-- Provided data follows --
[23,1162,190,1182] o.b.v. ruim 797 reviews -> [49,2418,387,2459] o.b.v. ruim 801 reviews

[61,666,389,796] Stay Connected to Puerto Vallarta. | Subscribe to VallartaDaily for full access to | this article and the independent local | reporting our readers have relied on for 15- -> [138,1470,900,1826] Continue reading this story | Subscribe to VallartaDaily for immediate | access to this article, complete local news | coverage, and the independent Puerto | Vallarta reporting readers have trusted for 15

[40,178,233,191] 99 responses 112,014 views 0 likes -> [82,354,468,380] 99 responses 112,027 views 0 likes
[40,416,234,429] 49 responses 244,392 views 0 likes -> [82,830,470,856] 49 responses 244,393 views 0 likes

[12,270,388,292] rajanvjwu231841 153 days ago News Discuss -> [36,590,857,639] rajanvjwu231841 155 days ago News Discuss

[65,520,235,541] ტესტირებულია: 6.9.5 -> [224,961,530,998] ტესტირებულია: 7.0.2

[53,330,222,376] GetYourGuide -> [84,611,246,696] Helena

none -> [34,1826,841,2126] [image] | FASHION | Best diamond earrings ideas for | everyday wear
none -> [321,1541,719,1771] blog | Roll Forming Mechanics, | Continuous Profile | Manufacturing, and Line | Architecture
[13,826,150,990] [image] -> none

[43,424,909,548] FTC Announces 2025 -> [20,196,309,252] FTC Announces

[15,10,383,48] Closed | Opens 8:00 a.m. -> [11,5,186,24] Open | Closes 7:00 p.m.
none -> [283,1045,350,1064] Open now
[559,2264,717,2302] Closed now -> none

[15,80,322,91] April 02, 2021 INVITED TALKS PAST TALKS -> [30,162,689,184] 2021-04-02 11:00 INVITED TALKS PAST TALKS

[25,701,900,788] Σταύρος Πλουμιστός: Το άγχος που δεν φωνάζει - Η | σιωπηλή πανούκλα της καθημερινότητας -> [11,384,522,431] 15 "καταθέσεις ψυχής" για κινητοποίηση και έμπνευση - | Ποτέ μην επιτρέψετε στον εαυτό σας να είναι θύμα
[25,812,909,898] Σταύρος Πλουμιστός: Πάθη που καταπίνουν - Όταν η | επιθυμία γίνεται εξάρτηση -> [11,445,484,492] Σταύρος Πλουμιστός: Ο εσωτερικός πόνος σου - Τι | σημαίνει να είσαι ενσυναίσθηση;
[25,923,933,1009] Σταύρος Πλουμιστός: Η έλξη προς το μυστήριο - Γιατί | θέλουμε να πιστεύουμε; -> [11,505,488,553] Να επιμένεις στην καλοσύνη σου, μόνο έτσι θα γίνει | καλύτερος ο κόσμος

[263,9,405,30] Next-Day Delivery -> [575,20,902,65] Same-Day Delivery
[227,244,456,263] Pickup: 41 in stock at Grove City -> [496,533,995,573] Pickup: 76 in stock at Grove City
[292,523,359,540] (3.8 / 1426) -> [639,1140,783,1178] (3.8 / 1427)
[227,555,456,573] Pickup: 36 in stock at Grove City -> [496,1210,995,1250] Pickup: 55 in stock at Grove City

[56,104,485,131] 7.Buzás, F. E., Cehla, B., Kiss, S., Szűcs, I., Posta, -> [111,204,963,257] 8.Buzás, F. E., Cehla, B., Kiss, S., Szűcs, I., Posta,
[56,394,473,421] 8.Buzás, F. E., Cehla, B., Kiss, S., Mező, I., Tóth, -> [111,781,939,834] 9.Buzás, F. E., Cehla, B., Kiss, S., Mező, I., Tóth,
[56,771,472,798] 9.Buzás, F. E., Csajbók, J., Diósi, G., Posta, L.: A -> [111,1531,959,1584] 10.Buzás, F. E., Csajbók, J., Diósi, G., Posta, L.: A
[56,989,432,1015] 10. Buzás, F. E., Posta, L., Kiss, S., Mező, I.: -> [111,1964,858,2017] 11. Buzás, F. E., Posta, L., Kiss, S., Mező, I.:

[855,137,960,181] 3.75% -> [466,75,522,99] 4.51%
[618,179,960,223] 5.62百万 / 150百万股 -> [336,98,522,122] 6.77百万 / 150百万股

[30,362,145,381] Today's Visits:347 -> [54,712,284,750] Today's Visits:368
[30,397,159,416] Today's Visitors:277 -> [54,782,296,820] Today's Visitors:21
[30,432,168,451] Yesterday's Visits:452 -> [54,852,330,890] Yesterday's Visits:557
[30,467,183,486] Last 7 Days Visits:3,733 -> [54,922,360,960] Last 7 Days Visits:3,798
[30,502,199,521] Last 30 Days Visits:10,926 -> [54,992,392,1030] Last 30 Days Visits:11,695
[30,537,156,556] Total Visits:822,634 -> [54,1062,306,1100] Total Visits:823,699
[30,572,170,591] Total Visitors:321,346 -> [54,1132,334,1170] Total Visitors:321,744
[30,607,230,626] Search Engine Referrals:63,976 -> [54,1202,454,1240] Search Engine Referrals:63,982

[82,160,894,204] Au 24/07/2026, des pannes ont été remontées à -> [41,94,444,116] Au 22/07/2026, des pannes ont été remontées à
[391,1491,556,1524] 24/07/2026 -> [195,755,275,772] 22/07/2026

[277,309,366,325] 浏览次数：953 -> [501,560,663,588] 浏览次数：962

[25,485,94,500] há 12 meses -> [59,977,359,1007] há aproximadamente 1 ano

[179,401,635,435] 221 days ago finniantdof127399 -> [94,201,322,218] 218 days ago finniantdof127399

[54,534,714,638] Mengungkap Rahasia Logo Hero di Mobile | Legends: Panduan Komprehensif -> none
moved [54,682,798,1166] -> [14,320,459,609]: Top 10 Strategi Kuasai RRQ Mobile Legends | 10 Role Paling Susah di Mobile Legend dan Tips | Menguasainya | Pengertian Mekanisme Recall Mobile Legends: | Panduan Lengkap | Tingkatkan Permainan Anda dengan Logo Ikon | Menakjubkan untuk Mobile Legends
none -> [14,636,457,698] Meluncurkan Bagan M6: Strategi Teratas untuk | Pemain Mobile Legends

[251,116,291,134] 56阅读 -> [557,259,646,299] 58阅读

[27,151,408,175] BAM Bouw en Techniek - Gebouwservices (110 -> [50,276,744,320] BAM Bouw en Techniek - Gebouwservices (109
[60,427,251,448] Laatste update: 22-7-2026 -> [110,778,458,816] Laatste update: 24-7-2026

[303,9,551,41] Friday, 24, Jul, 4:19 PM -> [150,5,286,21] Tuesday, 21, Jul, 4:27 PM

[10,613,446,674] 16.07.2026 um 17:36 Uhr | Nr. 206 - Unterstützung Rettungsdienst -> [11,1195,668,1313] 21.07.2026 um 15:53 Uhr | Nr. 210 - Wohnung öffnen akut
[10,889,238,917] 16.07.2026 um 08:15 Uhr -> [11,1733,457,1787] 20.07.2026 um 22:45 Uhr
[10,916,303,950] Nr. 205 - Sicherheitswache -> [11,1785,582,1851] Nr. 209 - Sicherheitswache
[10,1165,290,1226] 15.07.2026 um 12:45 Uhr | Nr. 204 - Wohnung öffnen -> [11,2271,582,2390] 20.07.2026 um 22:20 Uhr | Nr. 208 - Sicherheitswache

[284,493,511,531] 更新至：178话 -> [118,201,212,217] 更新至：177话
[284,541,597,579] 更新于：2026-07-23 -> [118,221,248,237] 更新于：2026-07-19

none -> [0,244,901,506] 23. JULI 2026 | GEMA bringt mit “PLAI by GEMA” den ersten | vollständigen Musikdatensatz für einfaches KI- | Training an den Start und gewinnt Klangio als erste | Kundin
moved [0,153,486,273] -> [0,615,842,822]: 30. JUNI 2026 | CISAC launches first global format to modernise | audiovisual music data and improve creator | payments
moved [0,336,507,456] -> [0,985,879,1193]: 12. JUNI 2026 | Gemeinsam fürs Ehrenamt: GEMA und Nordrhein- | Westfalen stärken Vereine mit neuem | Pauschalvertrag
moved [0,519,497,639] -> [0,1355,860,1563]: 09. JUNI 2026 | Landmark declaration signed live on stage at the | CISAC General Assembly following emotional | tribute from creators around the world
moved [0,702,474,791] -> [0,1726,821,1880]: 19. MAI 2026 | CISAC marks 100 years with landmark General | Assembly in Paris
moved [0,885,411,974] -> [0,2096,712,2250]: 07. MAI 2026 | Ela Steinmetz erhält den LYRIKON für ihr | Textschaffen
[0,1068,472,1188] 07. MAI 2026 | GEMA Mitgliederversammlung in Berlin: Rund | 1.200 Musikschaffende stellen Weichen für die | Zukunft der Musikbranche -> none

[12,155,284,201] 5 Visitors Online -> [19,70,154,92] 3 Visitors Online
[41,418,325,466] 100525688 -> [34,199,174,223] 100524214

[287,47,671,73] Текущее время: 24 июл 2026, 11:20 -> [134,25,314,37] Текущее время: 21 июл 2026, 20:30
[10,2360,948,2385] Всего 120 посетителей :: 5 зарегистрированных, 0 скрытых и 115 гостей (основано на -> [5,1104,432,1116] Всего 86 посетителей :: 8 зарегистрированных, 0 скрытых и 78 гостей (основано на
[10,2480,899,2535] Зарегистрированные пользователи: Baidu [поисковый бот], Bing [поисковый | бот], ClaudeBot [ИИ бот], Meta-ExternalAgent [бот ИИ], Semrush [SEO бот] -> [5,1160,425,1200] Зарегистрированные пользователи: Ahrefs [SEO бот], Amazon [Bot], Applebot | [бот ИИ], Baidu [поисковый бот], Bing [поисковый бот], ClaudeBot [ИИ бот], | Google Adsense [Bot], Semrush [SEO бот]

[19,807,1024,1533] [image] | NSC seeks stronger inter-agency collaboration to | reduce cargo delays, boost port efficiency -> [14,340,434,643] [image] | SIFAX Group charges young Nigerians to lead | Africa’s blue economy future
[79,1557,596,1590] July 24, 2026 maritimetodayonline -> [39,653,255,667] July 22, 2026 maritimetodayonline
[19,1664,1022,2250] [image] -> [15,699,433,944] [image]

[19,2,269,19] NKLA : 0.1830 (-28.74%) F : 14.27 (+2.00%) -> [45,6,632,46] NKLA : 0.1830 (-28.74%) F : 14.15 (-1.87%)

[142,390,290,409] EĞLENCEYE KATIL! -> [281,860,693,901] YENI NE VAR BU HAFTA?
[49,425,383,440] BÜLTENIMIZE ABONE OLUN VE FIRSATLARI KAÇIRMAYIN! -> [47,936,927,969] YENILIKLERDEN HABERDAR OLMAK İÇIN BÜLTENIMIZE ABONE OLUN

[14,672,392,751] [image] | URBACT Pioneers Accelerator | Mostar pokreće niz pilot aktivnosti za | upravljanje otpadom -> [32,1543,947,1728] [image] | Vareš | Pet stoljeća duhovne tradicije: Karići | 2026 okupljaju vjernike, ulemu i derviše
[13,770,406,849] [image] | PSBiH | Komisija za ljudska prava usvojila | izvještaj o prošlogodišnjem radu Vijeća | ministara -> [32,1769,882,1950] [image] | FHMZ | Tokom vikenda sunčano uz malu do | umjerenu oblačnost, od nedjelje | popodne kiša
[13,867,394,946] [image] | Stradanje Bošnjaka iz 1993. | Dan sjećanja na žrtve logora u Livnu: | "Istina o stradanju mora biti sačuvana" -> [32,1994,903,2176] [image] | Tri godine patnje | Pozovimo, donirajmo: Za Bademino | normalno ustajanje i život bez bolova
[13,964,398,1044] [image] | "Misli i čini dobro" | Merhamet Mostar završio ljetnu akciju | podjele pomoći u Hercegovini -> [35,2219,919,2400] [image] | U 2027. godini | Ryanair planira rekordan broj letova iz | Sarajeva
-- Provided data concluded --
**What you need to do**.
From the entries above, write out only the lines starting at the line that holds "[559,2264,717,2302] Closed now -> none" and ending at the line that holds "[25,701,900,788] Σταύρος Πλουμιστός: Το", keeping both and matching them exactly.

**Task solution**.
[559,2264,717,2302] Closed now -> none

[15,80,322,91] April 02, 2021 INVITED TALKS PAST TALKS -> [30,162,689,184] 2021-04-02 11:00 INVITED TALKS PAST TALKS

[25,701,900,788] Σταύρος Πλουμιστός: Το άγχος που δεν φωνάζει - Η | σιωπηλή πανούκλα της καθημερινότητας -> [11,384,522,431] 15 "καταθέσεις ψυχής" για κινητοποίηση και έμπνευση - | Ποτέ μην επιτρέψετε στον εαυτό σας να είναι θύμα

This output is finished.